After Further Review, I Have Decided I Complain Too Much

After Further Review, I Have Decided I Complain Too Much

So now I am writing an article to complain about how much I complain.

Yesterday afternoon, suffering from the effects of a Thanksgiving feast induced semi-comatose state, I took a look back at my writings and social media postings over the past year.  This was prompted by reading post after post of the things people were thankful for, and I decided to do a little inward examination.

My conclusion, despite the many things I have to be thankful for myself, was that I do too much complaining.  Complaining is easier than fixing the problem, as most of you already know.  And it is easier to get fired up about something you wish to complain about than it is for some of the everyday things that go your way and sometimes fail to be recognized.

Still, I complain too much.  I complain about illegal immigration, paying taxes, statues being torn down, election fraud, Russian collusion (and others complaining about Russian collusion), movies being too loud, and being unable to hear dialog in movies.

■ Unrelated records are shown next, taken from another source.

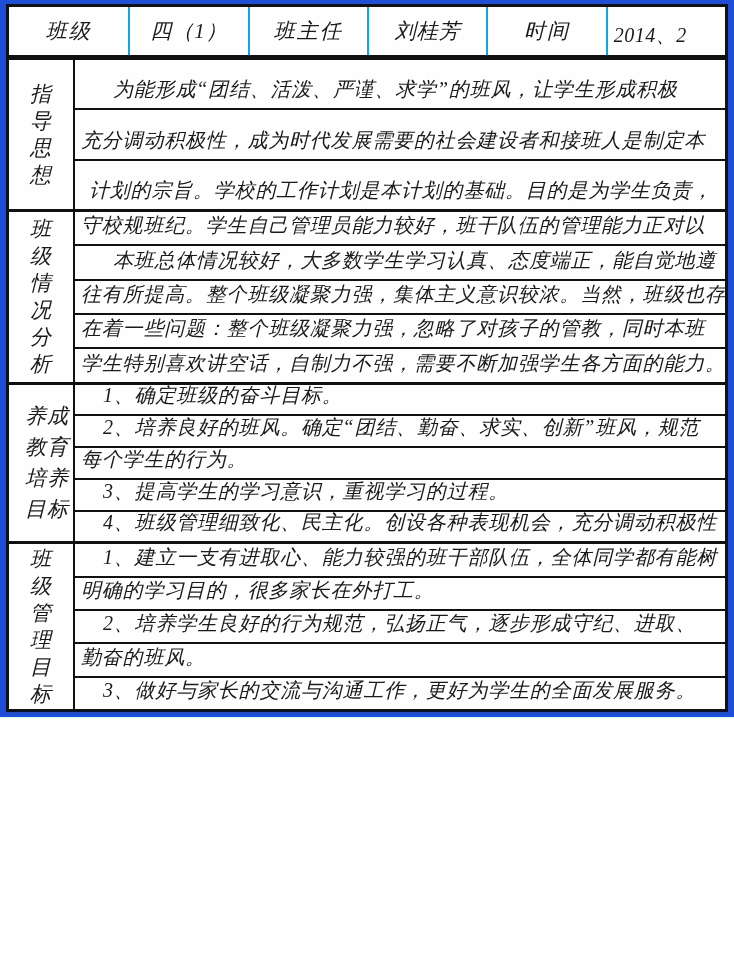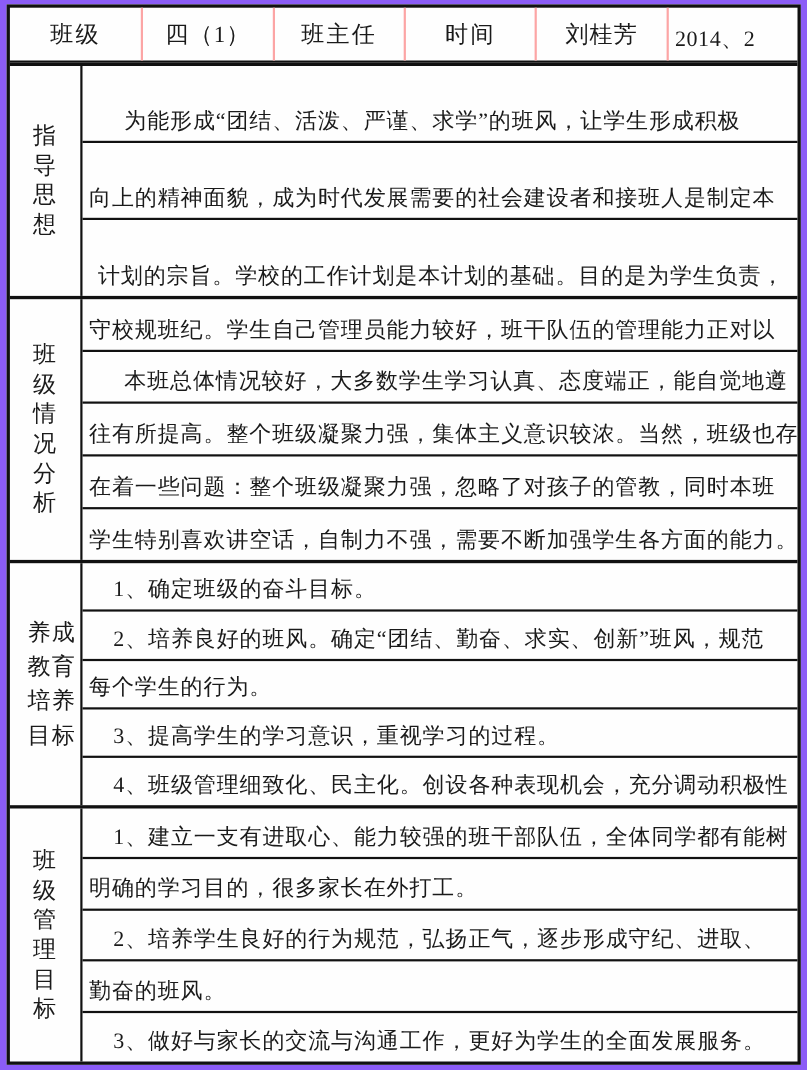--- a/index.html
+++ b/index.html
@@ -11,9 +11,10 @@
     overflow:hidden;
   }
   .sheet {
-    width:734px; height:973px;
-    background:#8b5cf6;
+    width:734px; height:717px;
+    background:#1d4ed8;
     padding:4px 6px 5px 6px;
+    font-style:italic;
   }
   .plan-table {
     width:100%; height:100%;

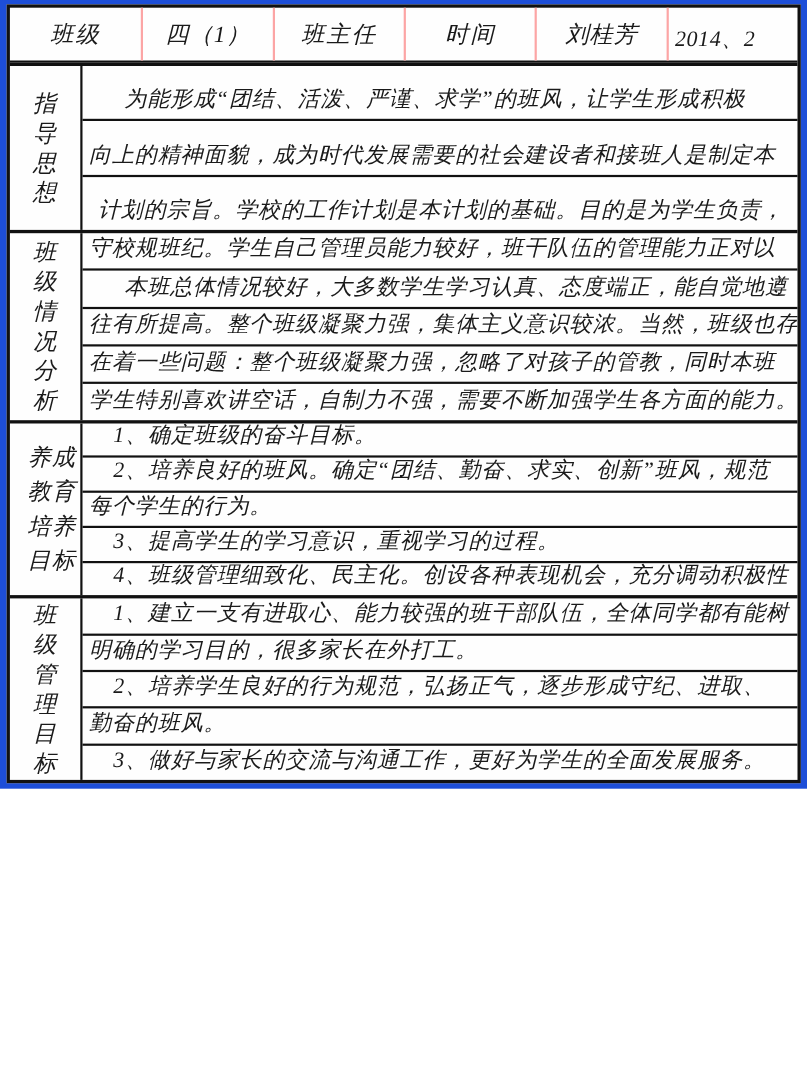--- a/index.html
+++ b/index.html
@@ -30,7 +30,7 @@
     border-bottom:2px solid #111;
   }
   .hcell {
-    border-left:2px solid #fca5a5;
+    border-left:2px solid #0ea5e9;
     display:flex; align-items:center; justify-content:center;
     font-size:21px; letter-spacing:2px;
     white-space:nowrap; overflow:hidden;

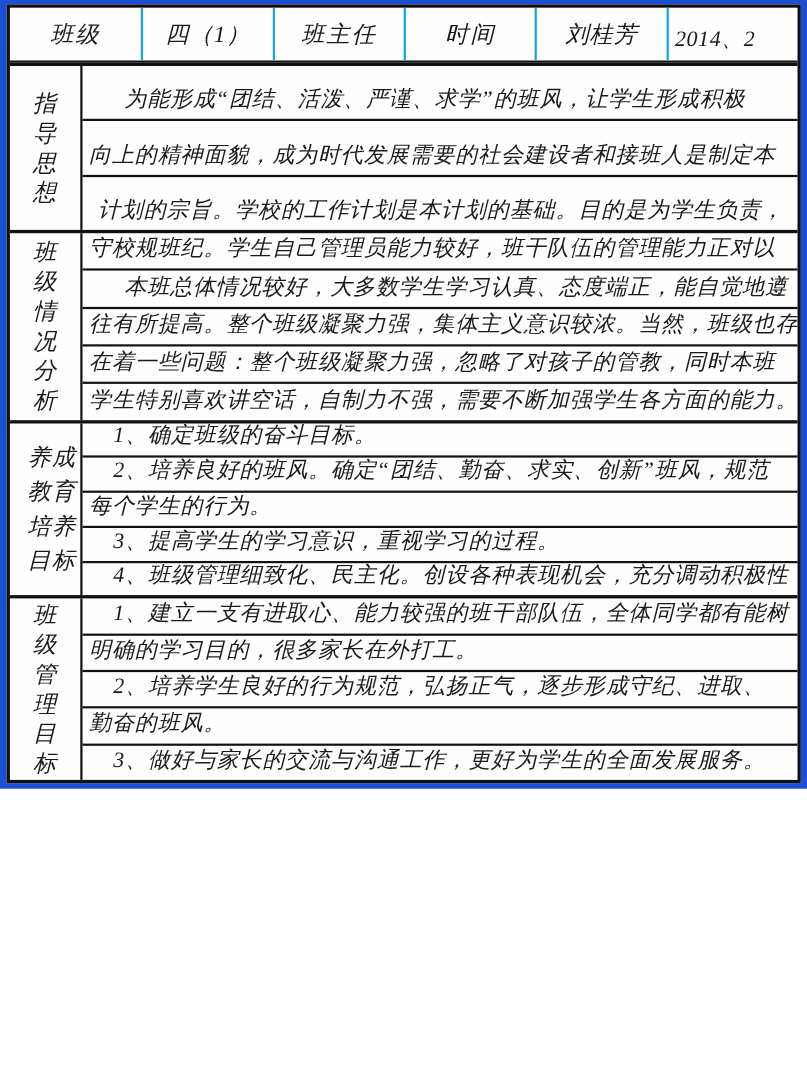--- a/index.html
+++ b/index.html
@@ -86,8 +86,8 @@
       <div class="hcell">班级</div>
       <div class="hcell hcell--value">四（1）</div>
       <div class="hcell">班主任</div>
+      <div class="hcell hcell--value">刘桂芳</div>
       <div class="hcell">时间</div>
-      <div class="hcell hcell--value">刘桂芳</div>
       <div class="hcell hcell--date">2014、2</div>
     </div>
 

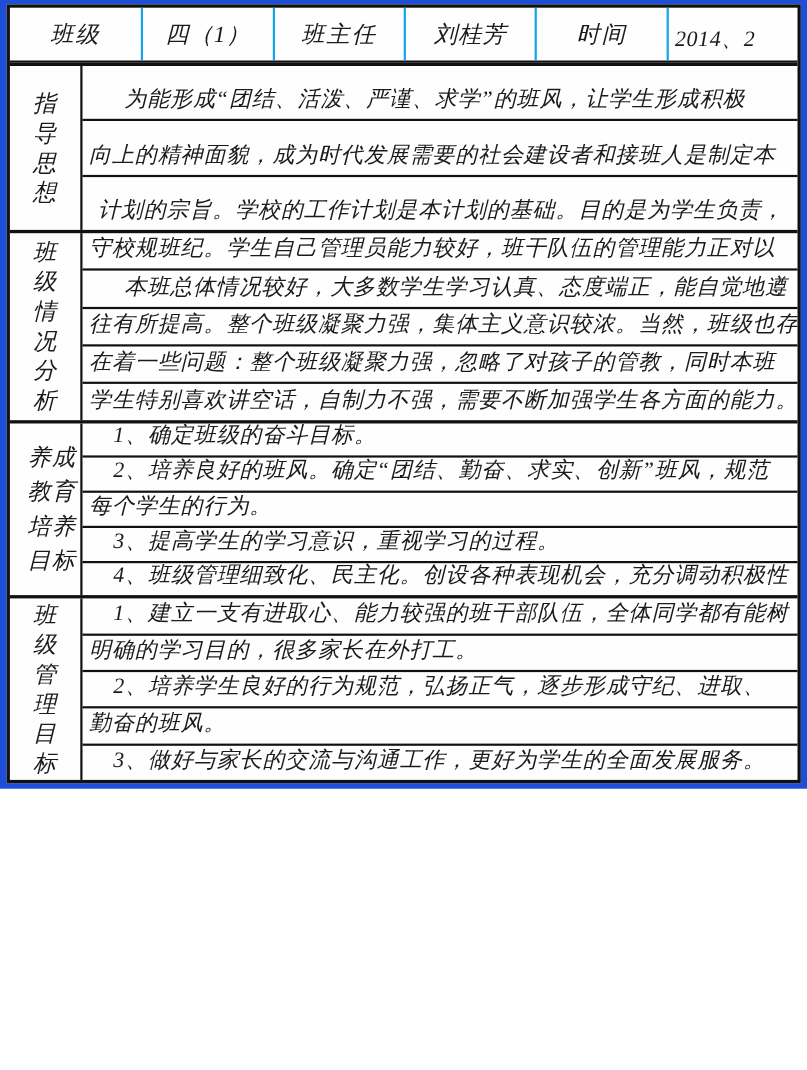--- a/index.html
+++ b/index.html
@@ -100,7 +100,7 @@
       </div>
       <div class="content">
         <div class="line indent-para">为能形成“团结、活泼、严谨、求学”的班风，让学生形成积极</div>
-        <div class="line">向上的精神面貌，成为时代发展需要的社会建设者和接班人是制定本</div>
+        <div class="line">充分调动积极性，成为时代发展需要的社会建设者和接班人是制定本</div>
         <div class="line indent-sm">计划的宗旨。学校的工作计划是本计划的基础。目的是为学生负责，</div>
       </div>
     </div>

I complain about the high cost of a ticket to a sporting event, the cost of my cable and internet bill, the traffic on the road, and the crowds in the stores when my wife takes me shopping.

I complain about a 19-year-old kid who drops a third-down conversion pass or misses a crucial free throw at the end of a game.  I complain that the coach should have known better and should have had another player in the game at that moment.  Of course, that play was not the one I would have called if I had been coaching anyway.

I complain about the time my physician spends with other patients, forcing me to waste my time waiting for him to see me, then I complain about the short amount of time he spends with me.

I complain about the high cost of healthcare, the cost of food at the grocery store, my utility bill, my cell phone dropping a call, waiting in line at a crowded restaurant, my clothes getting too tight around my waist, and when the price of gas goes up twenty cents in one day.

I complain when the President posts a dumb tweet, and then I complain about the media complaining about the President’s dumb tweet.

I actually even complain about fictional characters in a television show or movie that do dumb things and get themselves into more danger, when the obvious solution is so simple.  Deep down inside I know they aren’t real, but that is the world I am living in for 60 minutes each week and I deeply care for these characters who don’t actually exist.  I hate to admit this, but I sometimes find myself worrying about what happens to them after the series ends.

I even complained that my mother-in-law, who cooked the most outstanding Thanksgiving meal in the history of the civilized world, pushes me to eat more than I actually want to eat.  (Under my breath, of course.  I ain’t that stupid!)  Talk about a first world problem!

Today, I read articles about children in other parts of the world, and some here in the US, that are starving to death or suffering from preventable diseases because of the lack of resources that we so readily take for granted, and, yes, even about which we complain.

How many of their parents would give all they own to have one of the aforementioned complaints as their biggest problem?  How many of us consumed more in one meal yesterday than these people eat in a month?

I wish I could say this revelation will stop me from complaining so much, but it won’t.  But it does make me realize how trivial our complaints and political differences are in the scope of the real world outside our heated and cooled homes, apartments, and offices.

Maybe we could just try to remember those less fortunate when we are so easily offended by someone’s words or actions.  And we should ask ourselves, are our problems really as big as we make them out to be?